En El Paraíso (Huila), una fundación que usa la pintura para cambiar la cara de pueblos que han sufrido los embates de la violencia logró acercar a dos sectores del pueblo que estaban distanciados.

1 de diciembre de 2014

Los habitantes de El Paraíso, un corregimiento del municipio de Algeciras (Huila) que ha sufrido el conflicto armado por varios años por culpa de la presencia en la zona de la columna móvil Teófilo Forero de las Farc, han tenido que aprender a vivir en medio de la violencia.

Desde el inicio del conflicto, en la zona se presentaron combates y hubo presencia insurgente.
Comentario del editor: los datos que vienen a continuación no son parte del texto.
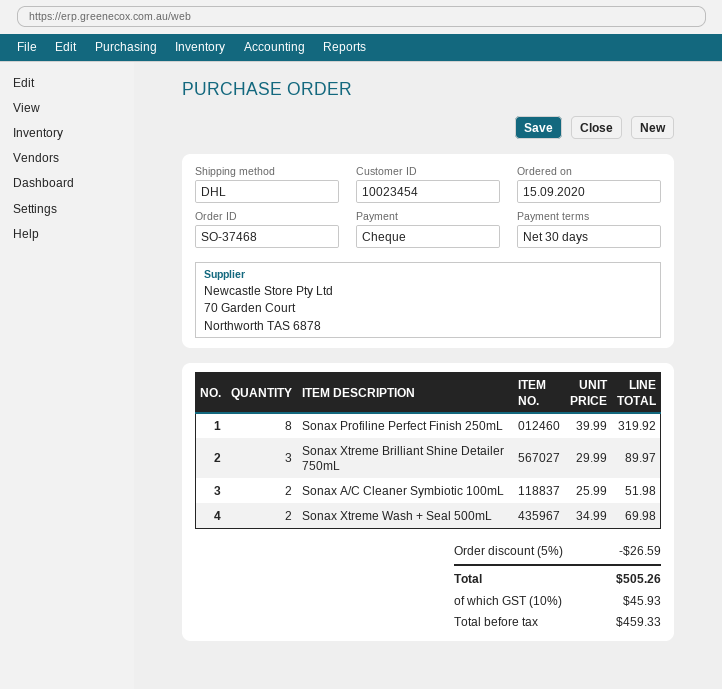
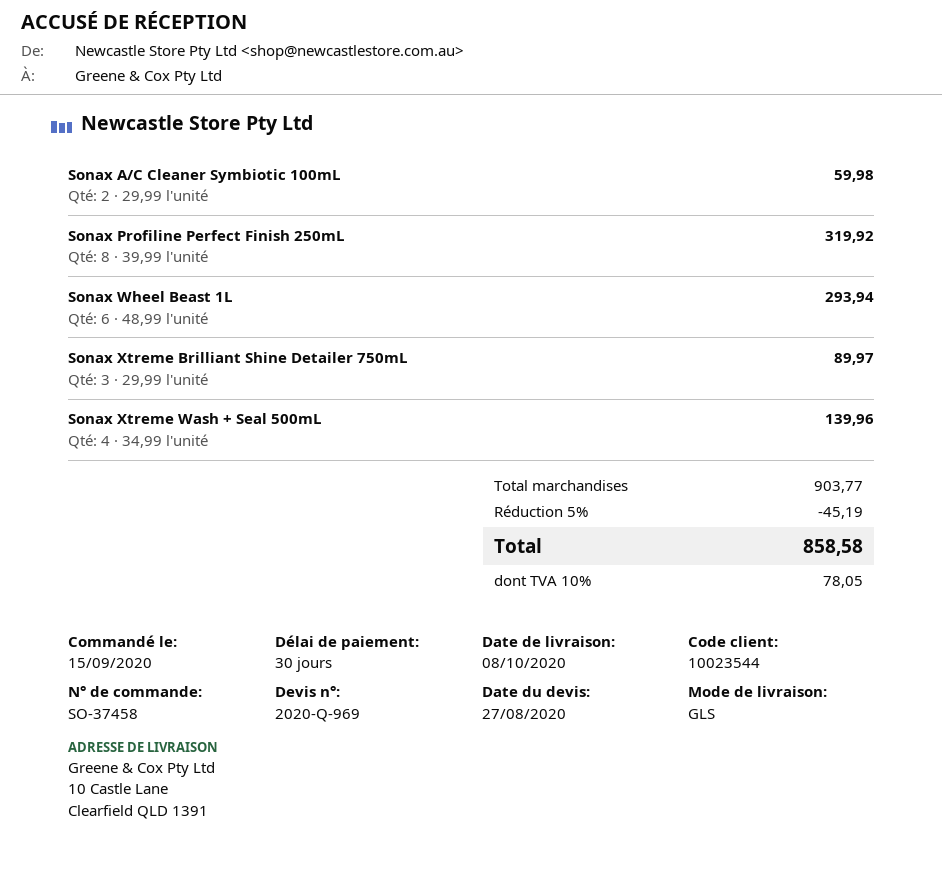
order number: SO-37468 -> SO-37458
customer number: 10023454 -> 10023544
shipping method: DHL -> GLS
Sonax A/C Cleaner Symbiotic 100mL: 2 x 25.99 = 51.98 -> 2 x 29.99 = 59.98
Sonax Xtreme Wash + Seal 500mL: 2 x 34.99 = 69.98 -> 4 x 34.99 = 139.96
Sonax Wheel Beast 1L: none -> 6 x 48.99 = 293.94
discount: 5% = 26.59 -> 5% = 45.19
tax: 10% = 45.93 -> 10% = 78.05
total: 505.26 -> 858.58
Pero fue a finales de los años 90 cuando el pueblo alcanzó una triste fama.

En esa época, y gracias a la cercanía con la zona de distención en la cual se desarrollaron las conversaciones de paz entre el Gobierno de Andrés Pastrana y las Farc, el corregimiento  se convirtió en el segundo con mayor desplazamiento forzado en todo el país.
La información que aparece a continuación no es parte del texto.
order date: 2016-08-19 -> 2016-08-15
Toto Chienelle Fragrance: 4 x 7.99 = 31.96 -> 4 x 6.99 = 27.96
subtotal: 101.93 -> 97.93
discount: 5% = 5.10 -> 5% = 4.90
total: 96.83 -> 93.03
Como si fuera poco, desde mediados de los años 60 el corregimiento está dividido en dos, pues un terremoto en 1968 obligó a que parte de los pobladores trasladaran sus casas a un terreno cercano, mientras que otros decidieron reconstruir sus vidas en el mismo lugar.
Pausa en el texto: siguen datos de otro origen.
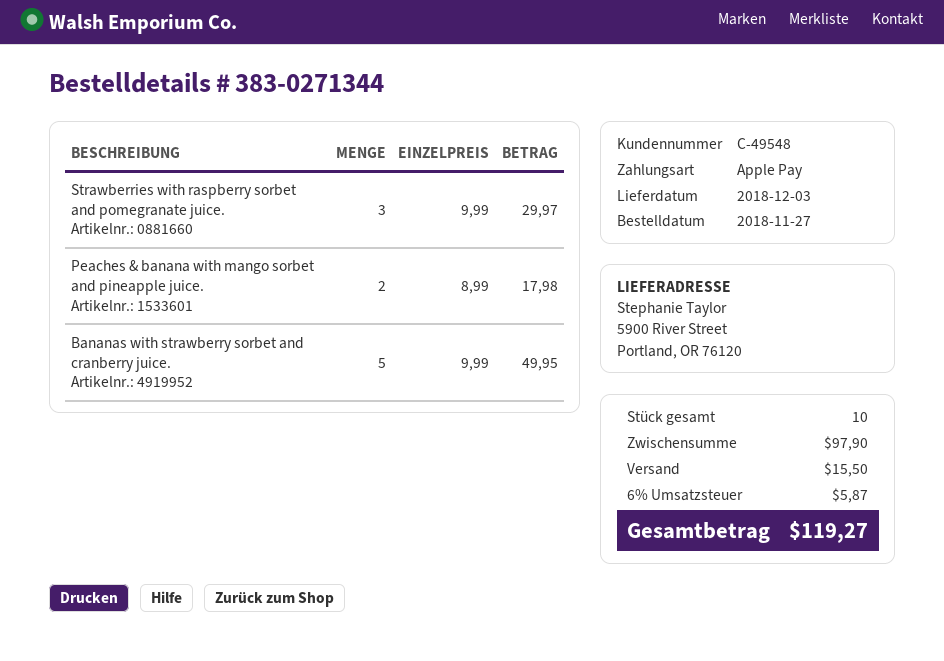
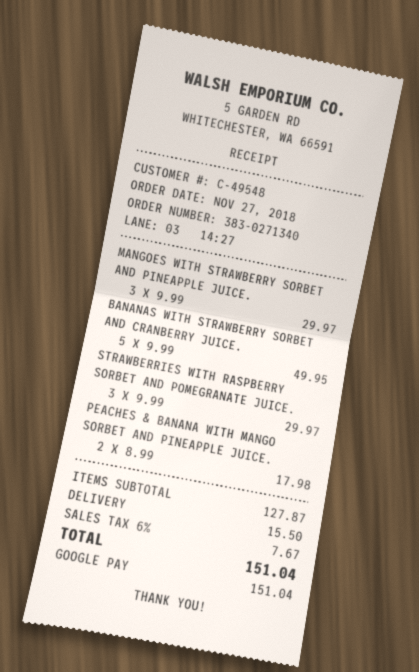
order number: 383-0271344 -> 383-0271340
payment method: Apple Pay -> Google Pay
MANGOES WITH STRAWBERRY SORBET AND PINEAPPLE JUICE.: none -> 3 x 9.99 = 29.97
subtotal: 97.90 -> 127.87
tax: 6% = 5.87 -> 6% = 7.67
total: 119.27 -> 151.04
Eso llevó a que El Paraíso se dividiera en Paraíso Nuevo y Paraíso Viejo, y a que los pobladores de ambos sectores comenzaran a distanciarse por el manejo de las obras y los recursos que invertía el municipio de Algeciras en la zona.

La violencia causada por la guerrilla y las peleas entre los pobladores terminaron por crear un pueblo triste, dividido y con mala fama.

Nuevos colores para un nuevo pueblo

Eso fue lo que se encontró Edwin Daniel Rodriguez, un opita de Vegalarga (Huila), que desde hace algunos años se dedica a llevar canecas de pintura a los municipios que han sido afectados por la violencia, para que los habitantes pinten las casas y de esa forma le cambien el ambiente a un pueblo.

Por medio de la fundación ‘1000 colores para mi pueblo’ –que creó para ayudar a su pueblo, que había sido afectado por 25 ataques guerrilleros–, busca el apoyo de empresas como Pinturas Tito Pabón, y reúne a los habitantes, para que juntos decidan como pintar el municipio.

Eso mismo hizo en el caso de El Paraíso (Huila), en donde 320 casas fueron pintadas con colores vivos por habitantes de ambos sectores del municipio que lograron dejar atrás los rencores para apoyar el proyecto.

"Para nosotros es importante la parte pedagógica. Enseñarles y que entiendan que no son pobrecitos a los que les regalamos pintura. Sino que ellos pintan y se empoderan", explica Edwin.

Pero además de pintar el corregimiento, y con el apoyo de la Fundación Motto Dots de Juan Pablo Gaviria, los habitantes del pueblo tuvieron un taller en el que pudieron definir sus propósitos personales de vida y un propósito comunitario que compartieran todos los habitantes.   

Ese propósito lo pintaron en uno de los muros del corregimiento: "Si hay respeto y solidaridad en nuestra comunidad, habrá amor y unión en nuestro pueblo".

Hoy El Paraíso tiene un  nuevo ambiente. Casas coloridas, muros con mensajes construidos por muralistas de la fundación, materas construidas con material reciclado y dos sectores enfrentados que poco a poco han comenzado a unirse.

Eso es lo más importante, pues como dijo uno de los habitantes del municipio al ver el resultado del proceso: “la pintura dura un año, dos años, tres años… pero los aprendizajes duran para toda la vida. Queda en nosotros aprovecharlo”.

La historia de Edwin y la transformación de El Paraíso apareció en el último capítulo de Misión Impacto, el programa de RCN TV que visibiliza historias de colombianos que con pocos recursos e ingenio solucionan los problemas de las comunidades. En este caso, el proceso fue acompañado por el actor Luis Eduardo Arango.